Выглянув в окно машины, я заметил, что мы едем уже под монастырской стеной. Сиромаха что-то сказал шоферу, и тот затормозил.
Сиромаха выскочил из машины. Я неловко вывалился вслед за ним. Володя и Зимовеев разбирали свои инструменты.
Слева от нас глыбилась белая монастырская стена. Голову надо было запрокидывать, чтобы увидеть верхний, крытый железом навес в два кирпича. Справа шумела река, переполненная от таяния горных снегов. Машина стояла на узенькой дорожке. Шофер почему-то не развернул ее к городу. Позади темнел, вроде черной на сером полоски, пешеходный мост, по которому я переходил из города к монастырю.
- Это я сделаю сам! - твердо сказал Сиромаха.
Я увидел в руках у него злополучную "кошку", которую он кидал вчера. Теперь "кошка" была обмотана тряпками, только острые ее зубья виднелись из-под тряпья. "Так будет бесшумнее", - подумал я.
Сиромаха метнул "кошку" с привязанной к ней веревочной узловой лестницей, "кошка" перелетела через стену и глухо ударилась по ту сторону о кирпичи.

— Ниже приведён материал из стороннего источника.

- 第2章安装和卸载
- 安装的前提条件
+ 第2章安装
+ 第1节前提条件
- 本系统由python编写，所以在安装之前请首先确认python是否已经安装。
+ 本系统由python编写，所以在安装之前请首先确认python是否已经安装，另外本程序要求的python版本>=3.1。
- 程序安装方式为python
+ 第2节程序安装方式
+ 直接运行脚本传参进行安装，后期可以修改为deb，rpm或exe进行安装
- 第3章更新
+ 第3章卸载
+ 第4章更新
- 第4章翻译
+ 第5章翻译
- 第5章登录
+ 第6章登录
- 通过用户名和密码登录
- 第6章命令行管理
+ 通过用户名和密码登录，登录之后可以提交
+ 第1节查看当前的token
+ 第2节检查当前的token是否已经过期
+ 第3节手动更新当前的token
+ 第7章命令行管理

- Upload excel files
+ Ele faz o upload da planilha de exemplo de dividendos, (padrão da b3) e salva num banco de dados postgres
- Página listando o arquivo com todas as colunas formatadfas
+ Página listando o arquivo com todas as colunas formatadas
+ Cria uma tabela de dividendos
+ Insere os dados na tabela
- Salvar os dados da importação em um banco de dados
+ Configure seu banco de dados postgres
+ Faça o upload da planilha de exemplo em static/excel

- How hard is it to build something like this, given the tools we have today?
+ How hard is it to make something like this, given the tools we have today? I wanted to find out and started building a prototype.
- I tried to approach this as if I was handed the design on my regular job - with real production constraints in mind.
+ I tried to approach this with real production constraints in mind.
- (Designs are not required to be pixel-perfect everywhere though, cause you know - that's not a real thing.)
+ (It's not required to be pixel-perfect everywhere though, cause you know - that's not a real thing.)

Сиромаха потянул. Подошел Володя, перехватил из рук Сиромахи лестницу, подпрыгнул и повис на ней всем телом. Раньше, чем я успел сказать, что это неосторожно, опасно, неразумно, то есть одно из тех слов, которые у меня были в запасе, чтобы остановить увлекшихся людей, Сиромаха вдруг перехватился раз, другой руками и оказался на гребне стены. За ним последовал Зимовеев.